Exercise description
Every line of the records that holds the word "flushCell" should be copied.

Modification records
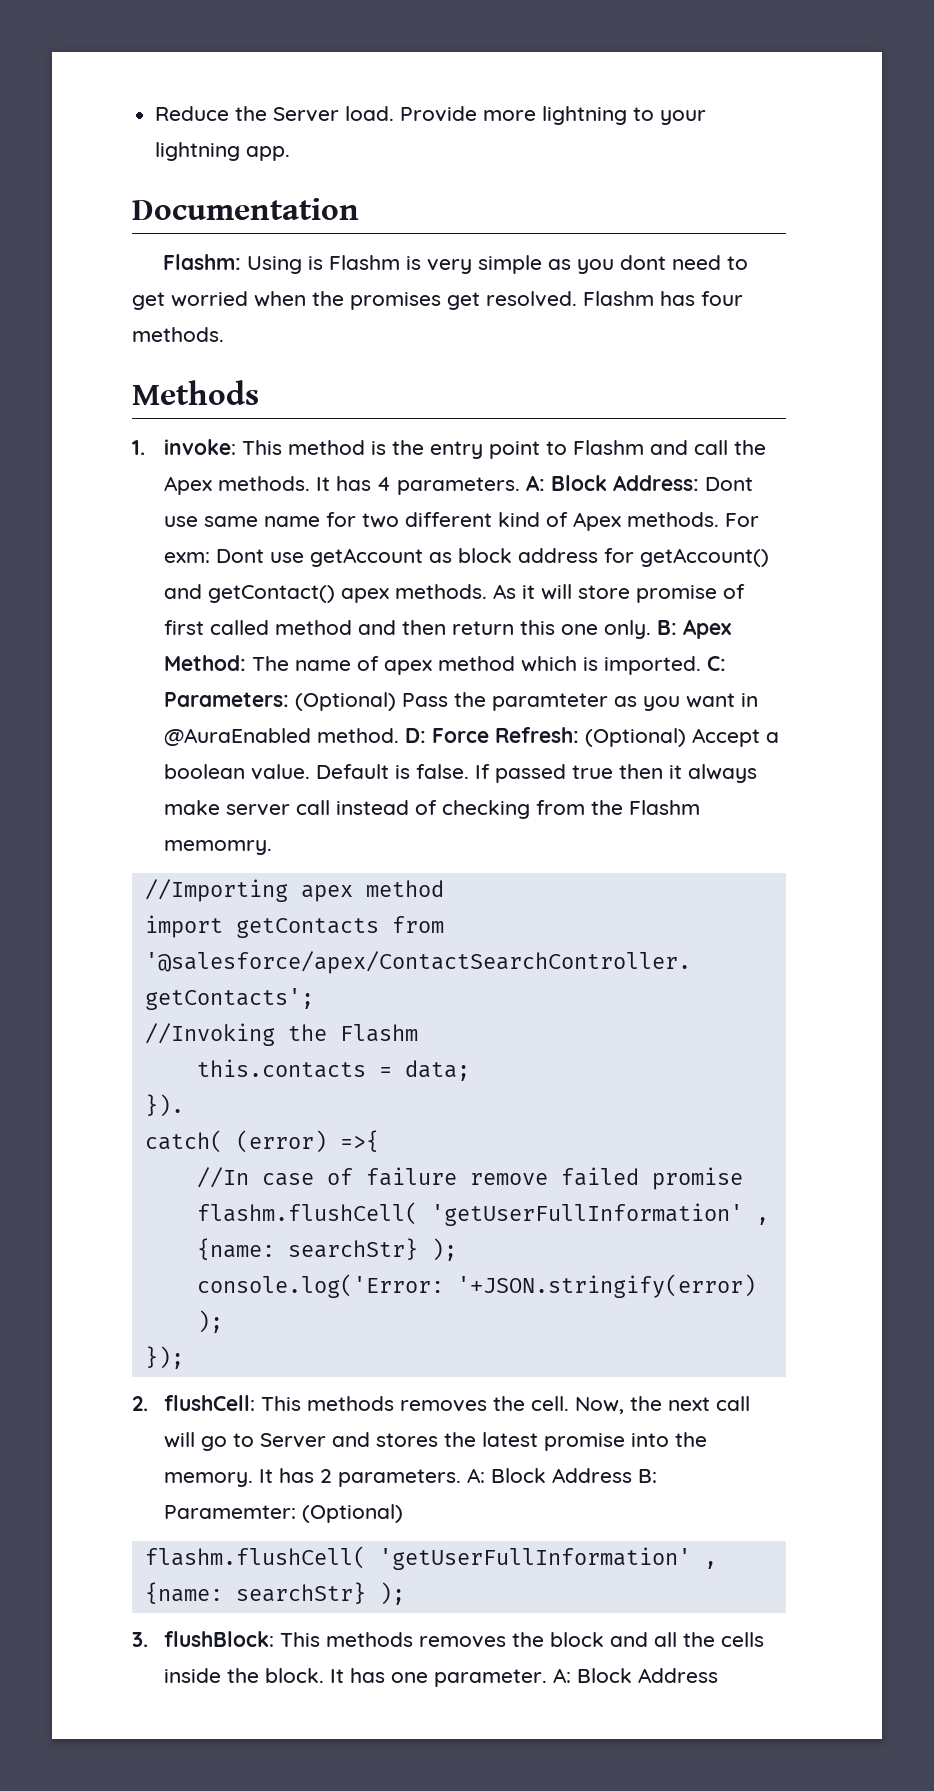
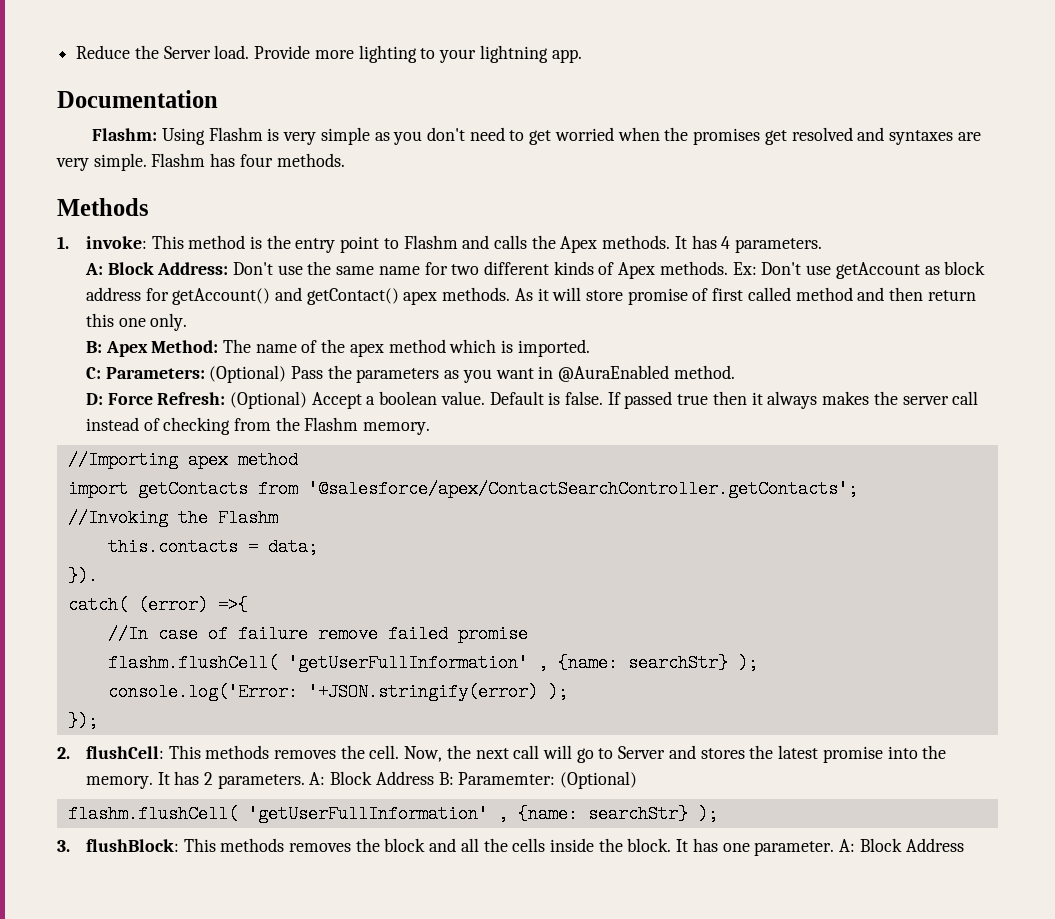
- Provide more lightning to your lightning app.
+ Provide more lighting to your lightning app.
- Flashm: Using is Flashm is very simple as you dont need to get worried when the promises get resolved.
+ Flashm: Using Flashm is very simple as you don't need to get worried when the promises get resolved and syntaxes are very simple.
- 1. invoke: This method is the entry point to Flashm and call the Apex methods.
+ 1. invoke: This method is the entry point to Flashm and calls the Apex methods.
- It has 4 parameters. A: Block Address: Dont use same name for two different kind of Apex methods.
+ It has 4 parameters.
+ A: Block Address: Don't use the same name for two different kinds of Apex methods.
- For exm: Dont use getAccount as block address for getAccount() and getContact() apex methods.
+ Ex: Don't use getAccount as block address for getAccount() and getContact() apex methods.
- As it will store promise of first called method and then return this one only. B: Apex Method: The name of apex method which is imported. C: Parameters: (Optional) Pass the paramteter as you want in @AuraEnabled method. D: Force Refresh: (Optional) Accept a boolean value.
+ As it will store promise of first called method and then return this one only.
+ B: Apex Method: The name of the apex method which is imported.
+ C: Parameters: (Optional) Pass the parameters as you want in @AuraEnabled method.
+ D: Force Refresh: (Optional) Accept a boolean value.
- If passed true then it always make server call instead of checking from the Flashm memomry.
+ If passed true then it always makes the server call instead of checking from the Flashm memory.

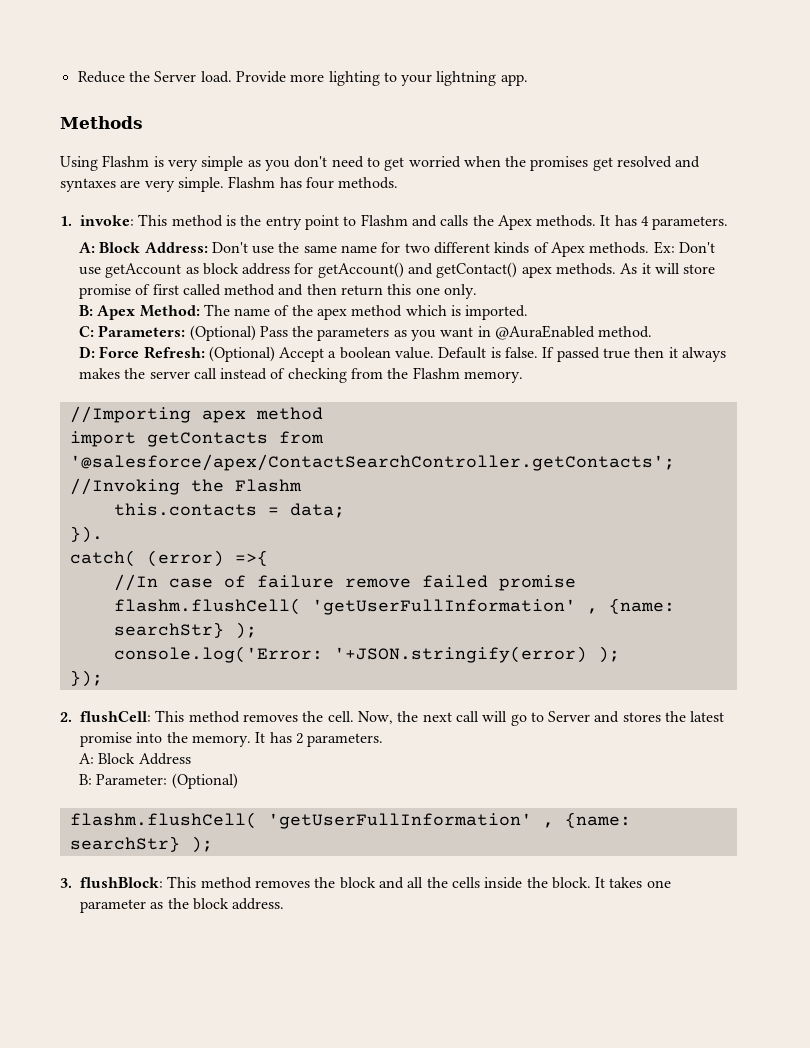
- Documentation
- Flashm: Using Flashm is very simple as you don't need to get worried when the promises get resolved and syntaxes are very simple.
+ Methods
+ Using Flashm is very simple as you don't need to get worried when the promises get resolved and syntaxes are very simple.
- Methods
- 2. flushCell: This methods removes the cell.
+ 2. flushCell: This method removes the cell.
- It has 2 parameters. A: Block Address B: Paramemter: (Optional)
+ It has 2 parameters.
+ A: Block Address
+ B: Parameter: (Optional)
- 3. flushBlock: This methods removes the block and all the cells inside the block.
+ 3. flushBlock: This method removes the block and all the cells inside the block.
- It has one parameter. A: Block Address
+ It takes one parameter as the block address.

Solution to this exercise
- 2. flushCell: This methods removes the cell.
+ 2. flushCell: This method removes the cell.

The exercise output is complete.